** TASK DESCRIPTION **
Set down a faithful copy of every record, and skip the pictures in it.
DATA TO EXAMINE Start Marker
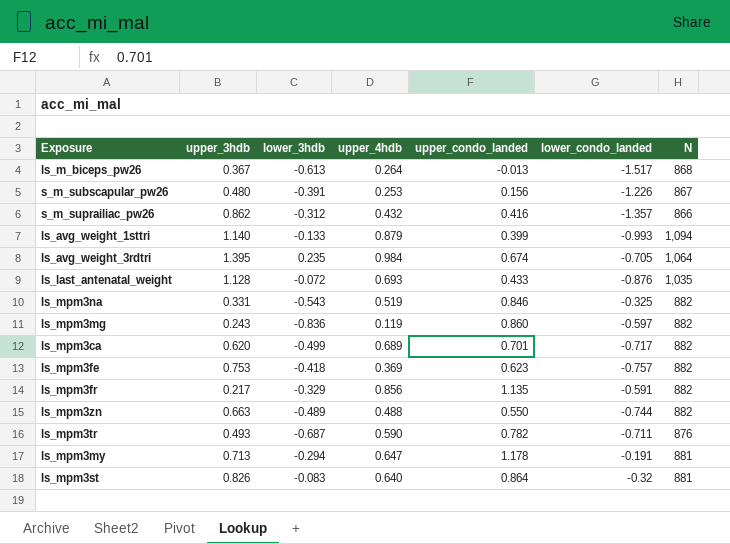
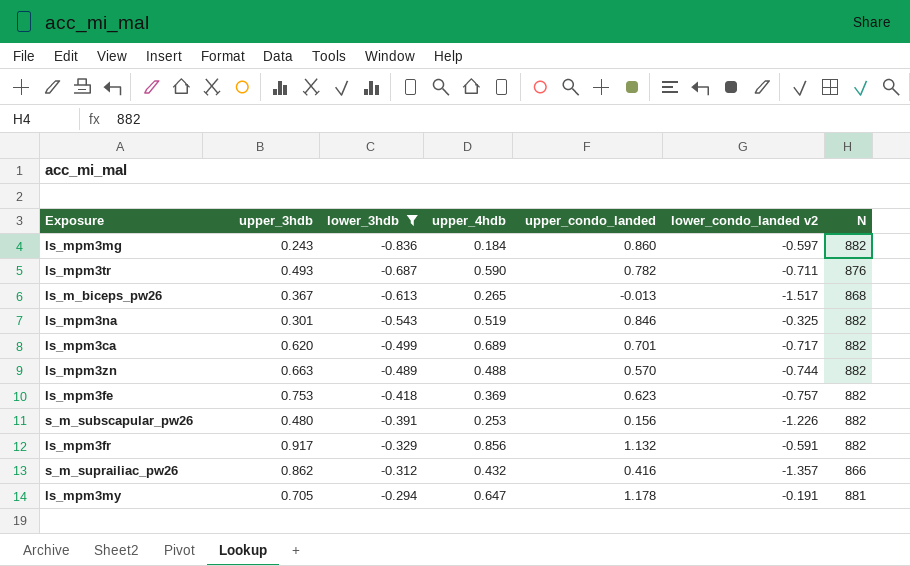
filter: none -> lower_3hdb <= -0.294
row order: none -> lower_3hdb ascending
column name: lower_condo_landed -> lower_condo_landed v2
ls_mpm3mg | upper_4hdb: 0.119 -> 0.184
ls_m_biceps_pw26 | upper_4hdb: 0.264 -> 0.265
ls_mpm3na | upper_3hdb: 0.331 -> 0.301
ls_mpm3zn | upper_condo_landed: 0.550 -> 0.570
s_m_subscapular_pw26 | N: 867 -> 882
ls_mpm3fr | upper_3hdb: 0.217 -> 0.917
ls_mpm3fr | upper_condo_landed: 1.135 -> 1.132
ls_mpm3my | upper_3hdb: 0.713 -> 0.705

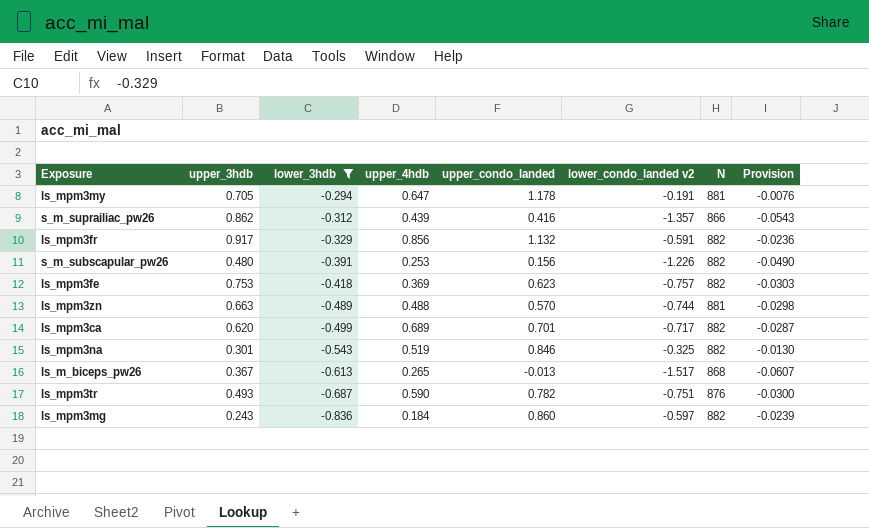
row order: lower_3hdb ascending -> lower_3hdb descending
column Provision | formula: none -> [lower_condo_landed v2] * 0.04
s_m_suprailiac_pw26 | upper_4hdb: 0.432 -> 0.439
ls_mpm3zn | N: 882 -> 881
ls_mpm3tr | lower_condo_landed v2: -0.711 -> -0.751

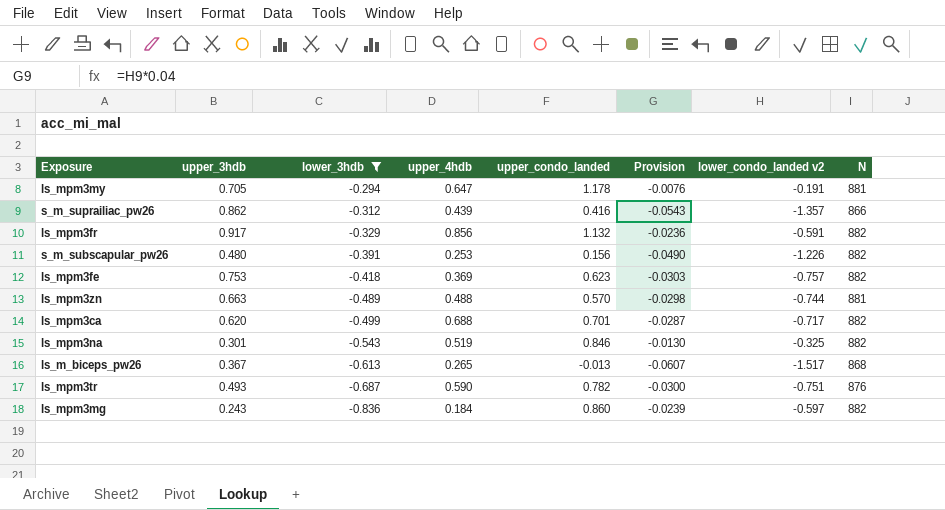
column Provision | position: 8 -> 6
ls_mpm3ca | upper_4hdb: 0.689 -> 0.688

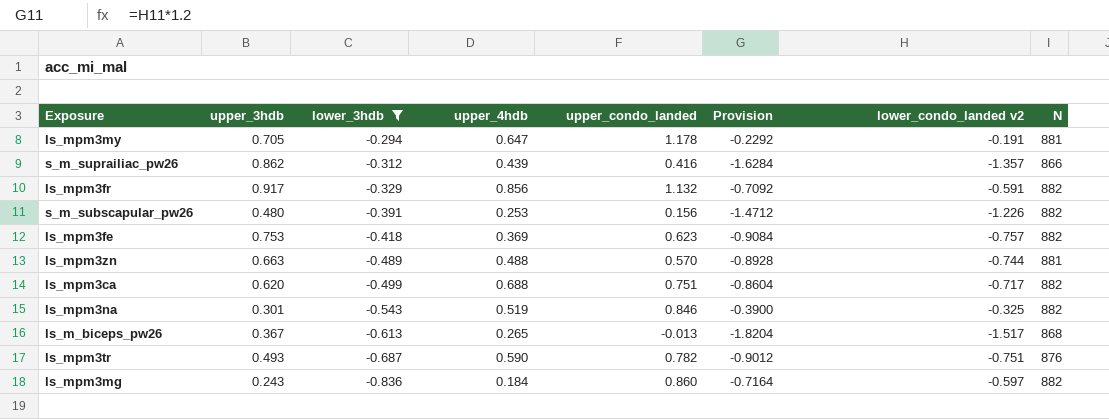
column Provision | formula: [lower_condo_landed v2] * 0.04 -> [lower_condo_landed v2] * 1.2
ls_mpm3ca | upper_condo_landed: 0.701 -> 0.751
DATA TO EXAMINE End Marker
** SOLUTION BELOW **
filter: none -> lower_3hdb <= -0.294
row order: none -> lower_3hdb ascending
column name: lower_condo_landed -> lower_condo_landed v2
ls_mpm3mg | upper_4hdb: 0.119 -> 0.184
ls_m_biceps_pw26 | upper_4hdb: 0.264 -> 0.265
ls_mpm3na | upper_3hdb: 0.331 -> 0.301
ls_mpm3zn | upper_condo_landed: 0.550 -> 0.570
s_m_subscapular_pw26 | N: 867 -> 882
ls_mpm3fr | upper_3hdb: 0.217 -> 0.917
ls_mpm3fr | upper_condo_landed: 1.135 -> 1.132
ls_mpm3my | upper_3hdb: 0.713 -> 0.705

row order: lower_3hdb ascending -> lower_3hdb descending
column Provision | formula: none -> [lower_condo_landed v2] * 0.04
s_m_suprailiac_pw26 | upper_4hdb: 0.432 -> 0.439
ls_mpm3zn | N: 882 -> 881
ls_mpm3tr | lower_condo_landed v2: -0.711 -> -0.751

column Provision | position: 8 -> 6
ls_mpm3ca | upper_4hdb: 0.689 -> 0.688

column Provision | formula: [lower_condo_landed v2] * 0.04 -> [lower_condo_landed v2] * 1.2
ls_mpm3ca | upper_condo_landed: 0.701 -> 0.751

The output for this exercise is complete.